What to work on: Copy everything in the records, character for character, except images.

---------- Input records

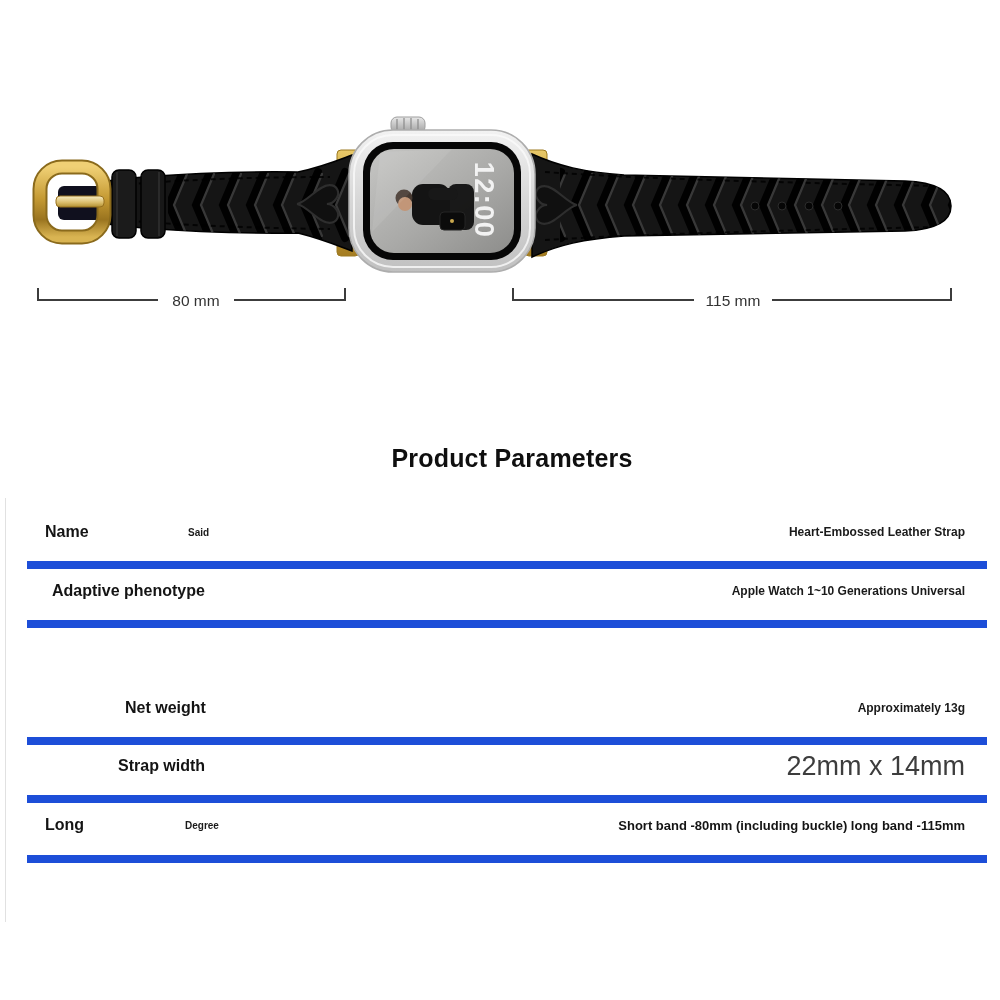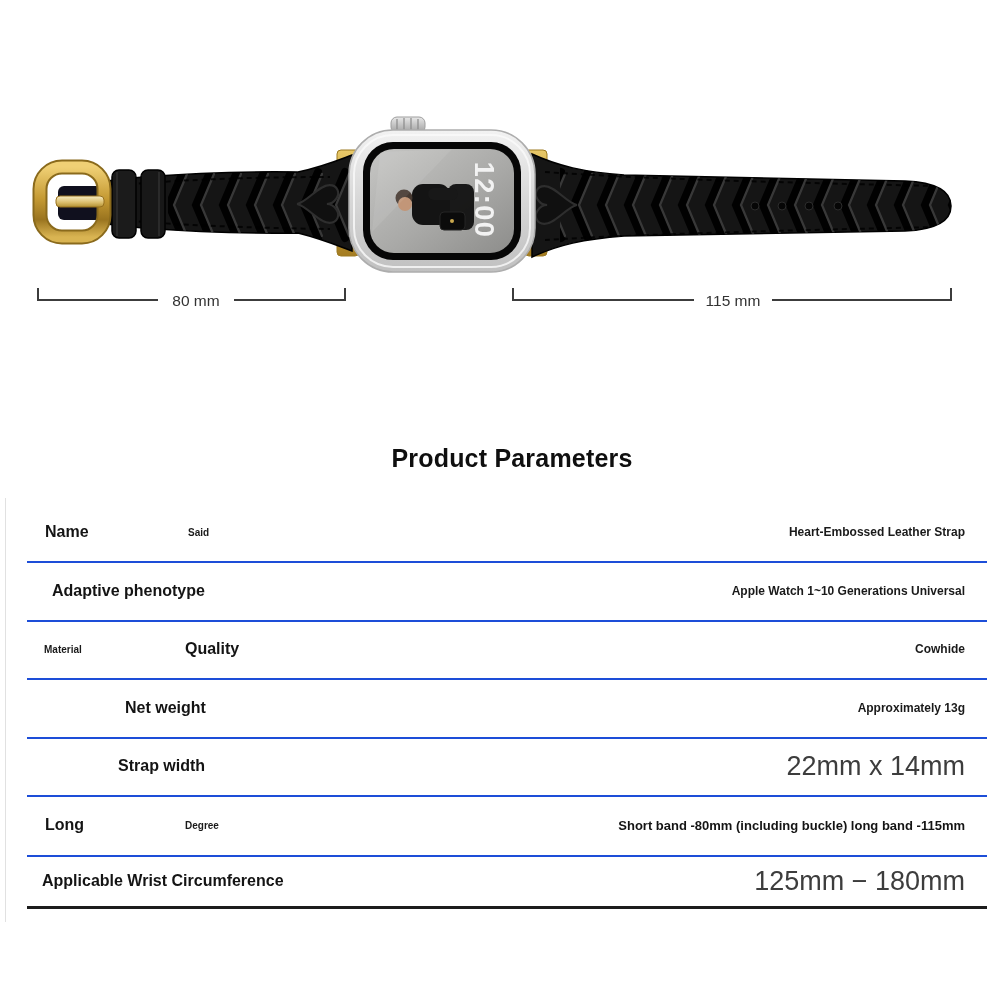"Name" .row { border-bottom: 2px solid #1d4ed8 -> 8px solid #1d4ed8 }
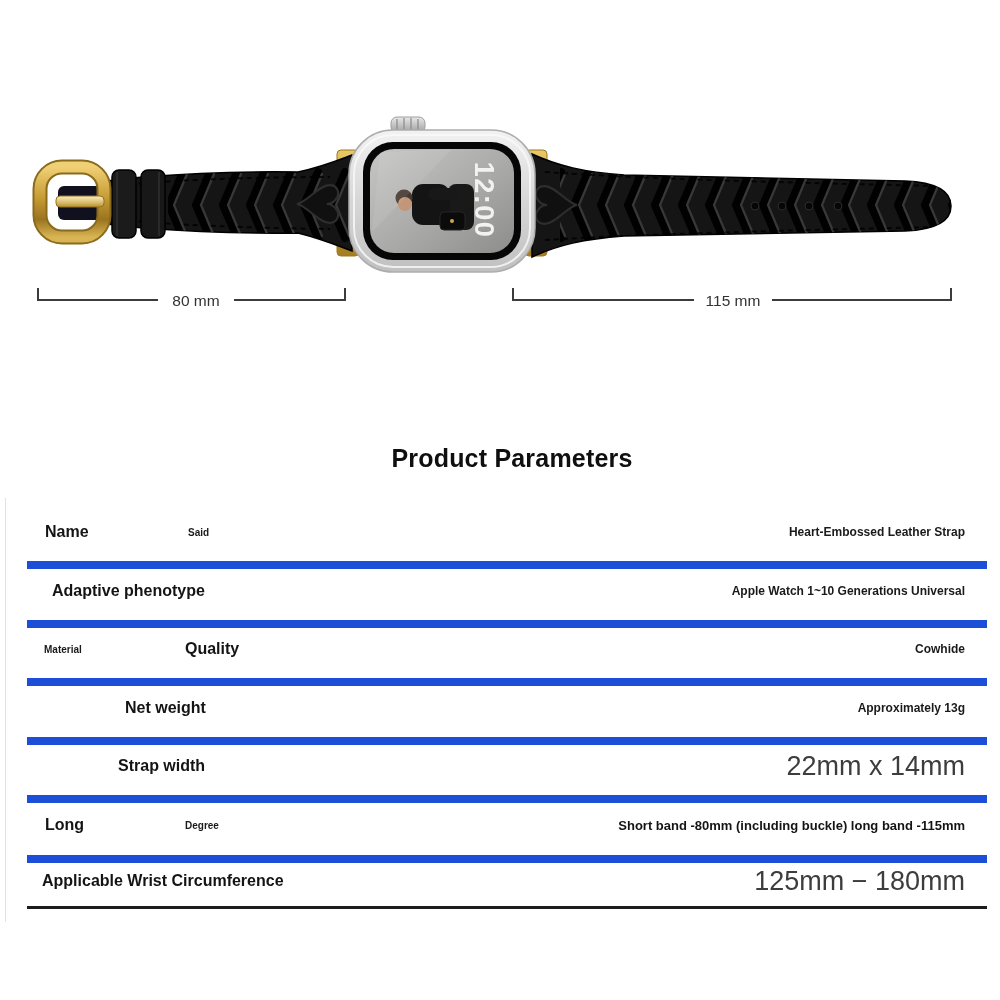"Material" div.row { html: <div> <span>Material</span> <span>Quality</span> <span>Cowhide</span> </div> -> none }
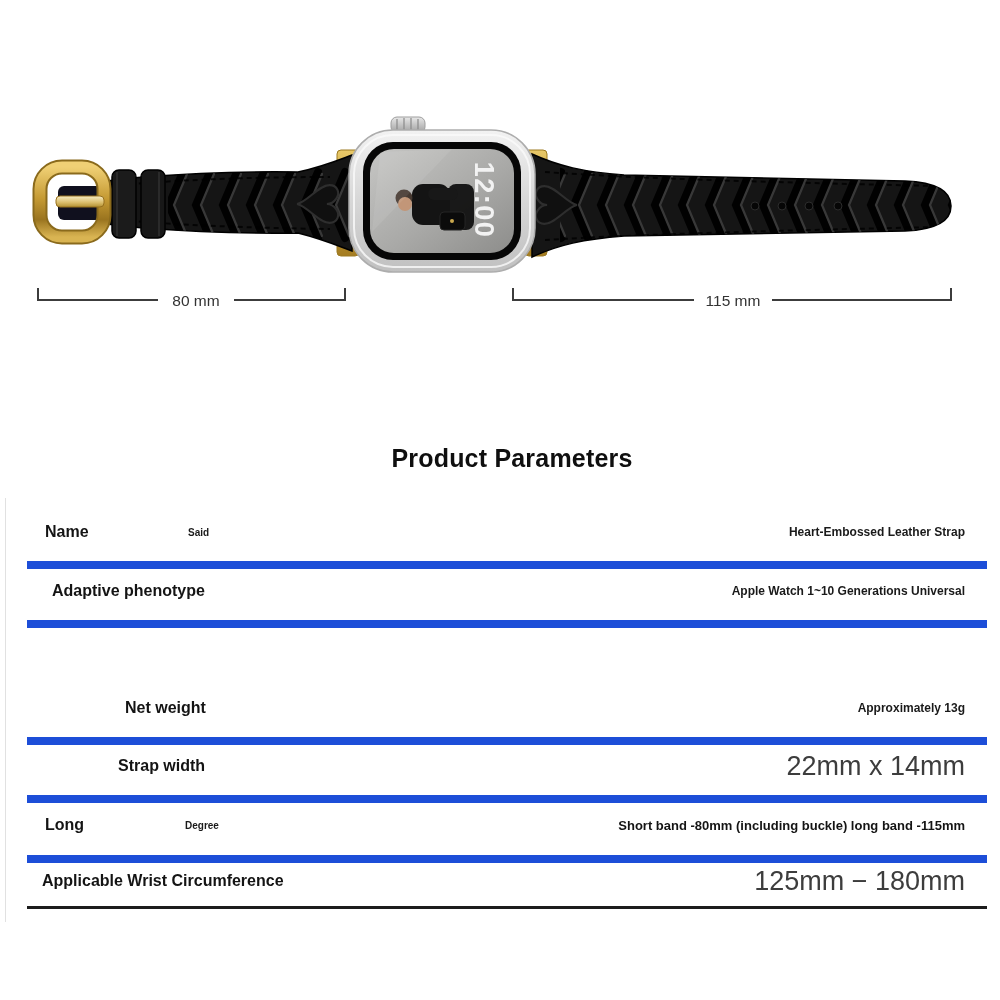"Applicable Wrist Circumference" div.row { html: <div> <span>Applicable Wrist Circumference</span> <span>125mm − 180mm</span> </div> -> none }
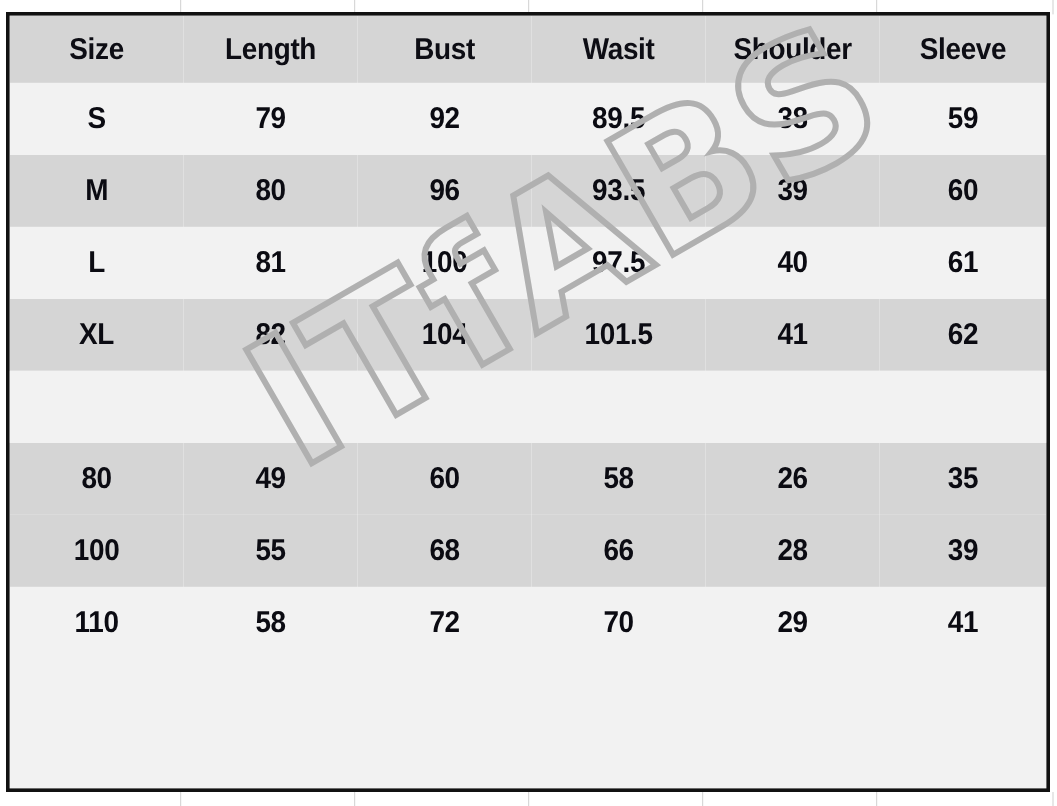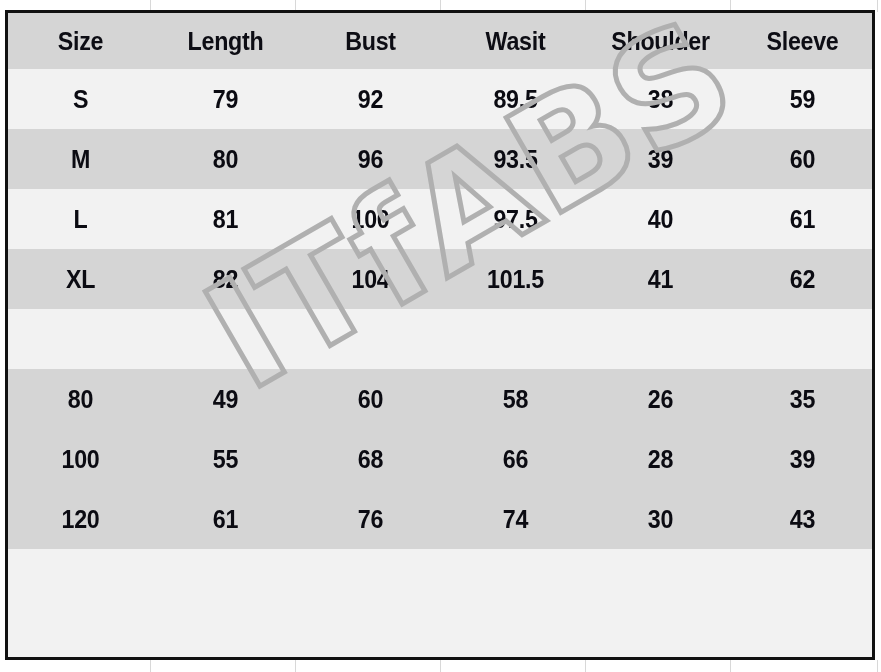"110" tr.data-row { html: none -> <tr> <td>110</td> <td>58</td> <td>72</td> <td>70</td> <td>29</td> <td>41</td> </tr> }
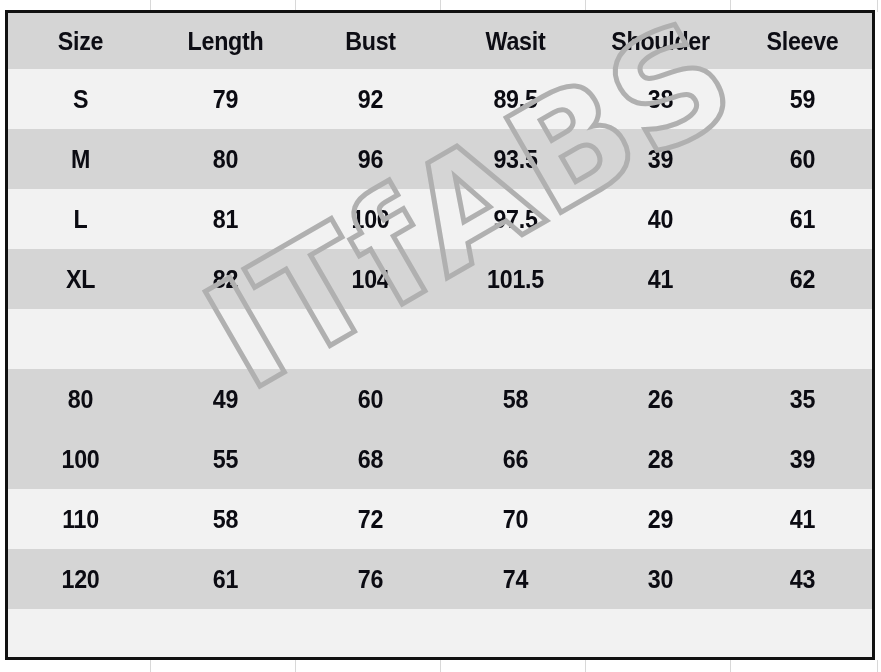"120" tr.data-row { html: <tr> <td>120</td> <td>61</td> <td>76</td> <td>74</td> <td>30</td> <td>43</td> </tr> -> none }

--------------------

Result for this exercise:
"Name" .row { border-bottom: 2px solid #1d4ed8 -> 8px solid #1d4ed8 }
"Material" div.row { html: <div> <span>Material</span> <span>Quality</span> <span>Cowhide</span> </div> -> none }
"Applicable Wrist Circumference" div.row { html: <div> <span>Applicable Wrist Circumference</span> <span>125mm − 180mm</span> </div> -> none }
"110" tr.data-row { html: none -> <tr> <td>110</td> <td>58</td> <td>72</td> <td>70</td> <td>29</td> <td>41</td> </tr> }
"120" tr.data-row { html: <tr> <td>120</td> <td>61</td> <td>76</td> <td>74</td> <td>30</td> <td>43</td> </tr> -> none }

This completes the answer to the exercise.